*Provided entries*.
□ □ □
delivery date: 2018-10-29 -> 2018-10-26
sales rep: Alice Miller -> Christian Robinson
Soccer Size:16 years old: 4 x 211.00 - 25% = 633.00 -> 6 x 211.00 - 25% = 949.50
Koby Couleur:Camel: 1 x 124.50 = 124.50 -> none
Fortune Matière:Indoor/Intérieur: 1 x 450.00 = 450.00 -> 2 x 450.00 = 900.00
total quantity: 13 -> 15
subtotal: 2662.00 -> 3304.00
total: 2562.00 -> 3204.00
□ □ □
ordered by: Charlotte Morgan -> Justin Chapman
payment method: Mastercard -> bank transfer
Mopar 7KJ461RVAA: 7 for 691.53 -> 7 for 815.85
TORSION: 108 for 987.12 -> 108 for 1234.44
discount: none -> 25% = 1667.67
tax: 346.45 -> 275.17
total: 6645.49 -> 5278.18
□ □ □
Each line of the data in which the string "none" appears needs to be copied.

Koby Couleur:Camel: 1 x 124.50 = 124.50 -> none
discount: none -> 25% = 1667.67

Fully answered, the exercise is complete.